Lifetime explosion in structs with mutable references

crawdad · June 17, 2022, 3:17pm

I'm trying to build some structs that point to each other behind mutable references:

struct A { b: &mut B }
struct B { c: &mut C }
struct C { d: &mut D }
struct D;

Obviously we need some llifetimes, or it won't compile. So let's add them.

struct A<'b, 'c, 'd> { b: &'b mut B<'c, 'd> }
struct B<'c, 'd> { c: &'c mut C<'d> }
struct C<'d> { d: &'d mut D }
struct D;

That got real ugly all of a sudden. It pollutes the public API, and most of those lifetimes are pointless to have to keep track of. In A<'b, 'c, 'd>, it's the shortest of the three lifetimes that impacts whether I can access the field. The other two have no effect at all. So why do I need to write them?
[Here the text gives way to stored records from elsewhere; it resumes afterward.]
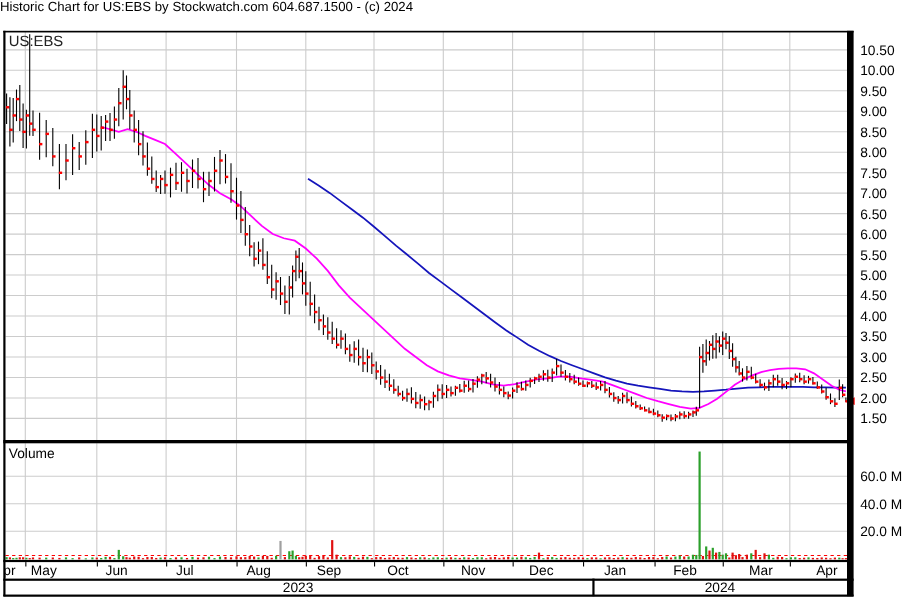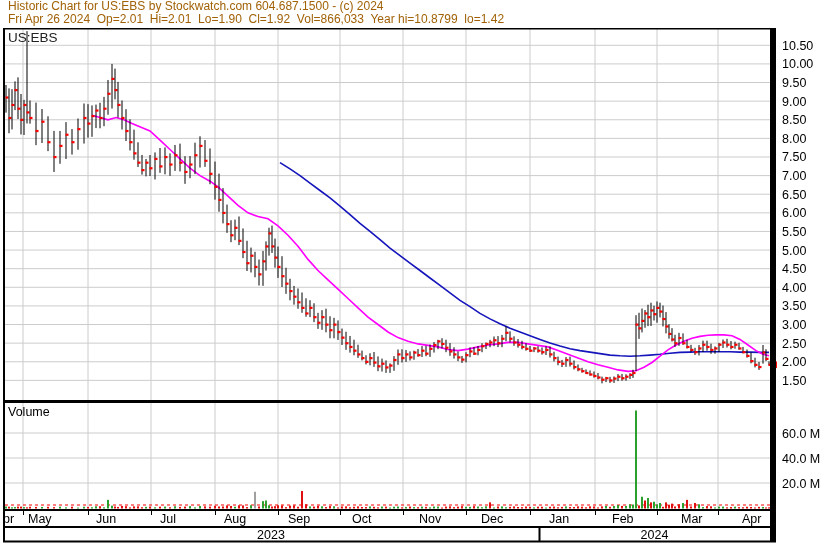--- a/index.html
+++ b/index.html
@@ -1,25 +1,25 @@
 <!DOCTYPE html>
 <html><head>
 <meta charset="utf-8">
 <style>
   html,body{margin:0;padding:0;background:#fff;}
   body{width:830px;height:543px;position:relative;font-family:"Liberation Sans",sans-serif;overflow:hidden;}
-  .hdr{position:absolute;left:8px;top:0;color:#a16207;font-size:12px;line-height:13px;white-space:pre;}
+  .hdr{position:absolute;left:0;top:0;color:#000000;font-size:12px;line-height:13px;white-space:pre;}
   .hdr .l2{display:block;}
   svg{position:absolute;left:0;top:0;}
   svg text{font-family:"Liberation Sans",sans-serif;}
 </style>
 </head>
 <body>
 
-<div class="hdr"><span class="l1">Historic Chart for US:EBS by Stockwatch.com 604.687.1500 - (c) 2024</span><span class="l2">Fri Apr 26 2024  Op=2.01  Hi=2.01  Lo=1.90  Cl=1.92  Vol=866,033  Year hi=10.8799  lo=1.42</span></div>
+<div class="hdr"><span class="l1">Historic Chart for US:EBS by Stockwatch.com 604.687.1500 - (c) 2024</span></div>
 
 <svg id="plot" width="830" height="543" viewBox="0 0 830 543">
     <line x1="5" y1="45.3" x2="770" y2="45.3" stroke="#cccccc" stroke-width="1"></line>
     <line x1="5" y1="63.91499999999999" x2="770" y2="63.91499999999999" stroke="#cccccc" stroke-width="1"></line>
     <line x1="5" y1="82.53" x2="770" y2="82.53" stroke="#cccccc" stroke-width="1"></line>
     <line x1="5" y1="101.145" x2="770" y2="101.145" stroke="#cccccc" stroke-width="1"></line>
     <line x1="5" y1="119.75999999999999" x2="770" y2="119.75999999999999" stroke="#cccccc" stroke-width="1"></line>
     <line x1="5" y1="138.375" x2="770" y2="138.375" stroke="#cccccc" stroke-width="1"></line>
     <line x1="5" y1="156.99" x2="770" y2="156.99" stroke="#cccccc" stroke-width="1"></line>
     <line x1="5" y1="175.60499999999996" x2="770" y2="175.60499999999996" stroke="#cccccc" stroke-width="1"></line>

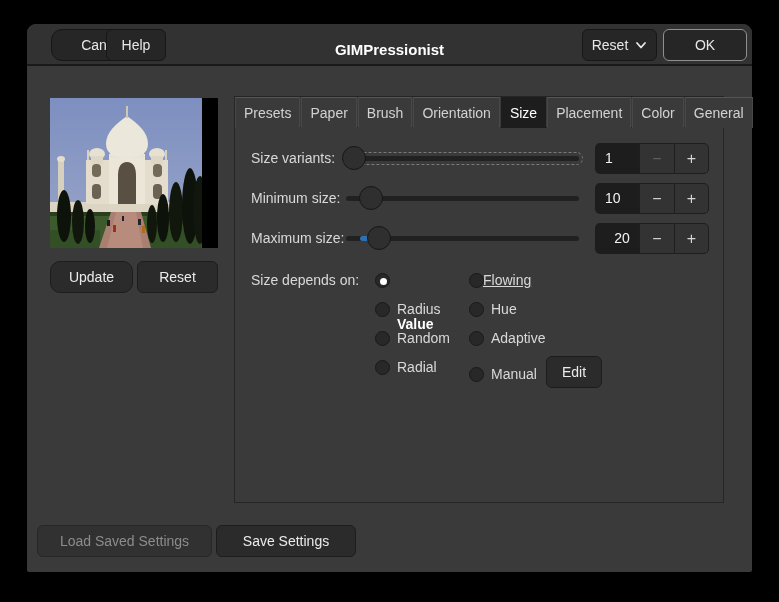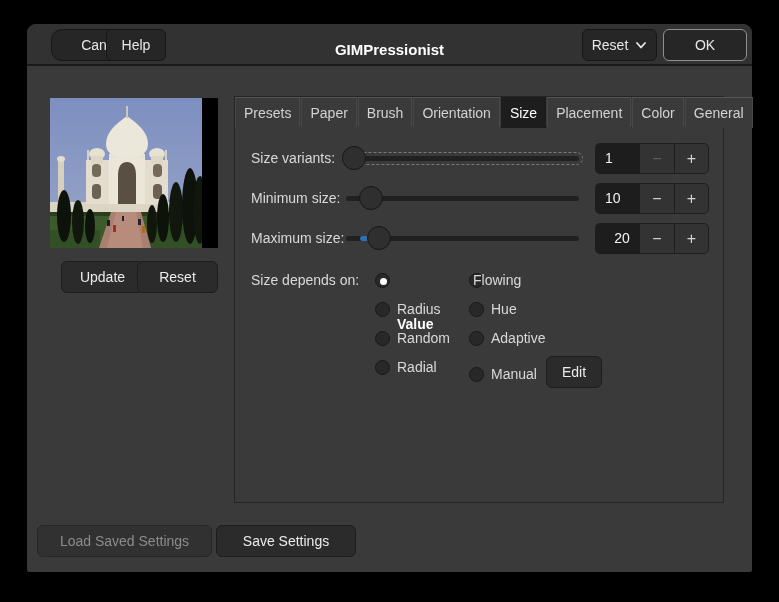--- a/index.html
+++ b/index.html
@@ -148,21 +148,21 @@
       <ellipse cx="150" cy="112" rx="7" ry="34" fill="#11170c"></ellipse>
 
       <rect x="57" y="122" width="3" height="6" fill="#1c1c22"></rect>
       <rect x="63" y="127" width="3" height="7" fill="#9c2f22"></rect>
       <rect x="88" y="121" width="3" height="6" fill="#23232a"></rect>
       <rect x="92" y="128" width="3" height="7" fill="#b06a1e"></rect>
       <rect x="72" y="118" width="2" height="5" fill="#20202a"></rect>
     </svg>
   </div>
 
-  <div class="btn" style="left:34px; top:237px; width:83px;">Update</div>
+  <div class="btn" style="left:23px; top:237px; width:83px;border-radius:10px;">Update</div>
   <div class="btn" style="left:110px; top:237px; width:81px;">Reset</div>
 
   <div class="notebook">
     <div class="tabstrip">
       <div class="tab">Presets</div>
       <div class="tab">Paper</div>
       <div class="tab">Brush</div>
       <div class="tab">Orientation</div>
       <div class="tab active">Size</div>
       <div class="tab">Placement</div>
@@ -208,21 +208,21 @@
         <div class="spin-btn minus">−</div>
         <div class="spin-btn plus">+</div>
       </div>
     </div>
 
     <span class="row-label" style="position:absolute; top:168px;">Size depends on:</span>
 
     <div class="radio checked" style="left:140px; top:176px;"></div>
     <span class="rlabel checked" style="left:162px; top:172px;">Value</span>
     <div class="radio" style="left:234px; top:176px;"></div>
-    <span class="rlabel" style="left:238px; top:172px;">Flowing</span>
+    <span class="rlabel" style="left:248px; top:172px;text-decoration:underline;">Flowing</span>
 
     <div class="radio" style="left:140px; top:205px;"></div>
     <span class="rlabel" style="left:162px; top:201px;">Radius</span>
     <div class="radio" style="left:234px; top:205px;"></div>
     <span class="rlabel" style="left:256px; top:201px;">Hue</span>
 
     <div class="radio" style="left:140px; top:234px;"></div>
     <span class="rlabel" style="left:162px; top:230px;">Random</span>
     <div class="radio" style="left:234px; top:234px;"></div>
     <span class="rlabel" style="left:256px; top:230px;">Adaptive</span>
I tried collapsing the lifetimes into one, but with mutable references it forces lifetimes to be exactly equal instead of combining them, so the resulting structs are impossible to use in practice, for example you can't even do this:

fn foo(a: &mut A) {
    let _ = A { b: a.b };
}

Playground link

I don't want to constrain the lifetimes to be exactly the same. I just want to trim the boilerplate and only annotate lifetimes that are actually useful. The struct A effectively has a single lifetime, so I'd love if I could write it that way as A<'b> somehow.

Is there a way to stop this explosion of lifetimes or at least abstract it away
so it doesn't pollute the public API?

RedDocMD · June 17, 2022, 3:22pm

Yeah, lifetime bounds in mut references is usually a pain to deal with.
I would say use Rc<RefCell<T>> to avoid having to store mutable references.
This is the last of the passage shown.